Faced with his own mortality he was motivated to rethink formulas, as he says: “I didn’t seek to capture sounds from real places, rather to make it almost metaphysical like creating sci-fi, with classic cyberpunk influences.”
The end results more than live up to expectation. Opening up with Core, a surreal fragmented collage. Next up the standout track Anticipate, with Nazar’s dreamlike off-centre submerged semi-sung vocals, seemingly lost in distant fog, and the music fragile, full of radical African inspired electronic rhythms, sharp as knives. Chords flutter and leave, melody seemingly hidden then bursting through clouds of dust.
Peter Gregson
Peter Gregson
Decca Records
★★★★★
PETER GREGSON is one of the UK’s leading cellists and fast becoming a composer of importance.

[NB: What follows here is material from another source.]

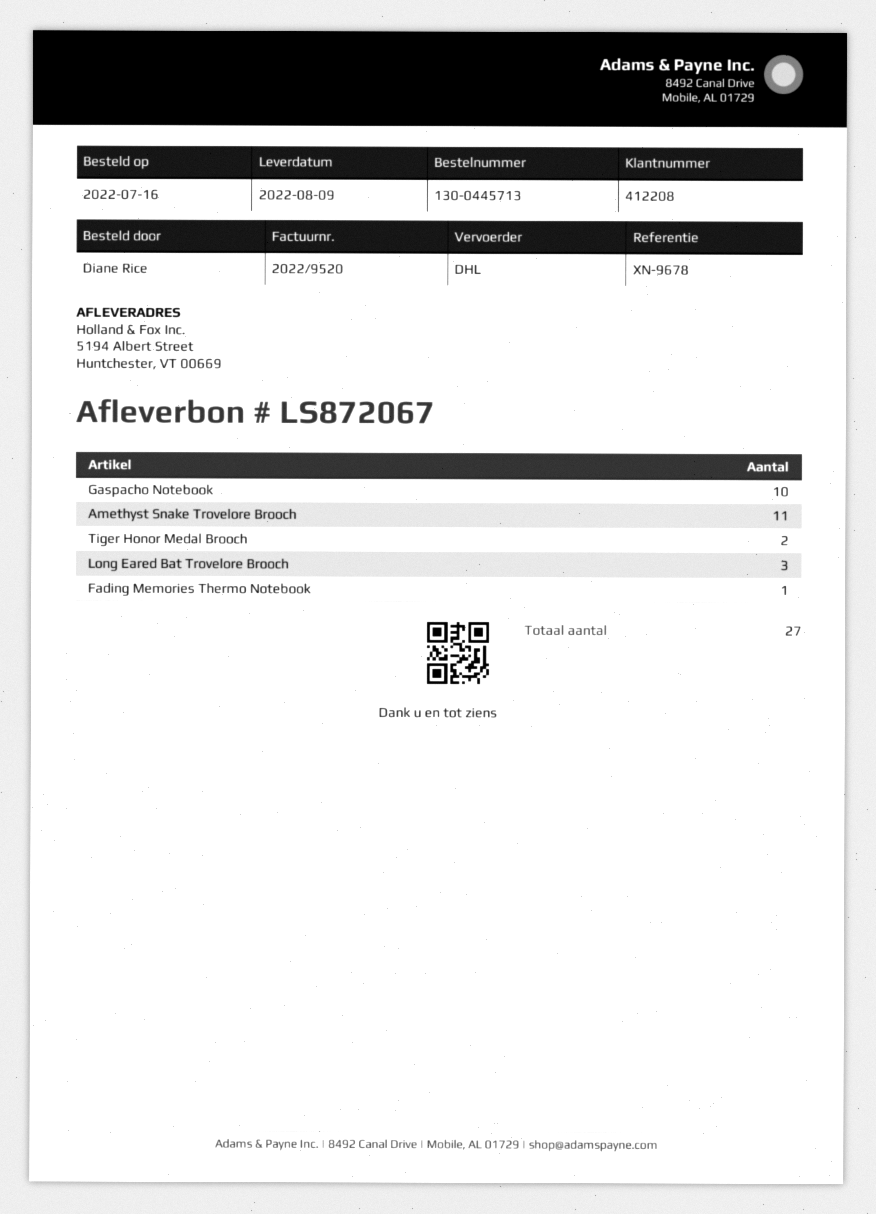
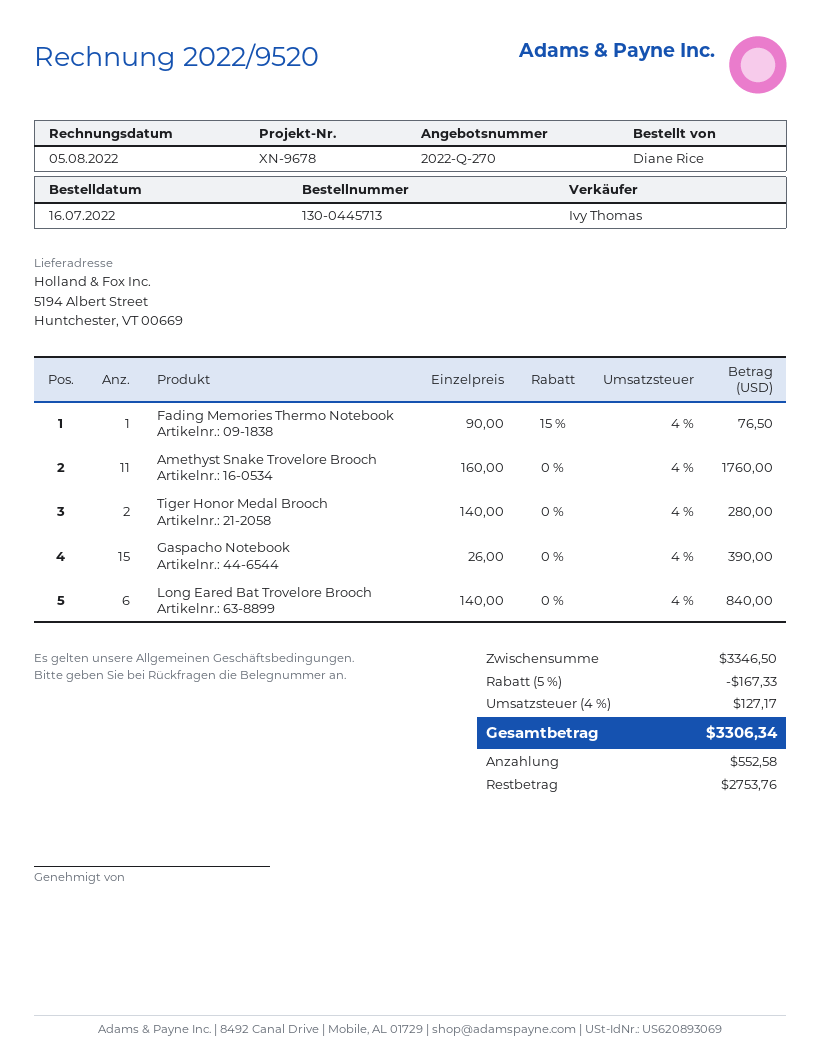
Gaspacho Notebook: 10 -> 15
Long Eared Bat Trovelore Brooch: 3 -> 6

His recent performance at London’s Southbank Centre Concrete Voids series wowed the audience, with his ability to be dedicated to experimental, radical, melodic, emotionally charged works. He has released six solo albums since 2010 including three for Deutsche Grammophon.
This debut album for Decca was recorded at Peter Gabriel’s Real World Studios in Wiltshire. The nine-song set is a collection of songs without words, a nod to the Romantic era.
The album opens up with Sphere, a brooding brass-like synth textures leads into subtle tonal charm from cello, melting into a panoramic cluster celebration. The single Vision further demonstrates Gregson’s mastery of synth dynamism and filmic ambition.
Concluding with Rise, distant arpeggio electric guitars morph into deep rich textured dreamlands, the player seemingly lost on a distant bleak planet with a sonic to match.
Mesias Maiguashca
Cello in My life
Buh Records
★★★★★
ECUADORIAN composer Mesias Maiguashca’s new album is a triumph of radical thinking and bold sonic adventures over the past 40 years. A collaboration with German cellist Gaby Schumacher, it opens with an intimate, pensive work called Ubungen, written in 1973.
A dialogue between cello and synthesiser, performed by Schumacher with Maiguashca joining on synths and processing. Dark forces emerge from bursting pulse refrains. Harmonic scales pushed to the limit.
Next up, Lindgren, a slow haunting work for cello and magnetic tape. Seemingly a radio transmission into deep space and time. El Oro features flutes and crafted random tribal words and whispered dynamics. The Spirit Catcher is an evocative piece inspired by the writings of American anthropologist and writer Carlos Castaneda.
Unvermindert Weiter is a duet for cello and accordion and the closing Por el Yasuni, from 2015, a poignant commentary on the protests to protect Ecuador’s Yasuni National Park, featuring violin drones, cello and shifting textures.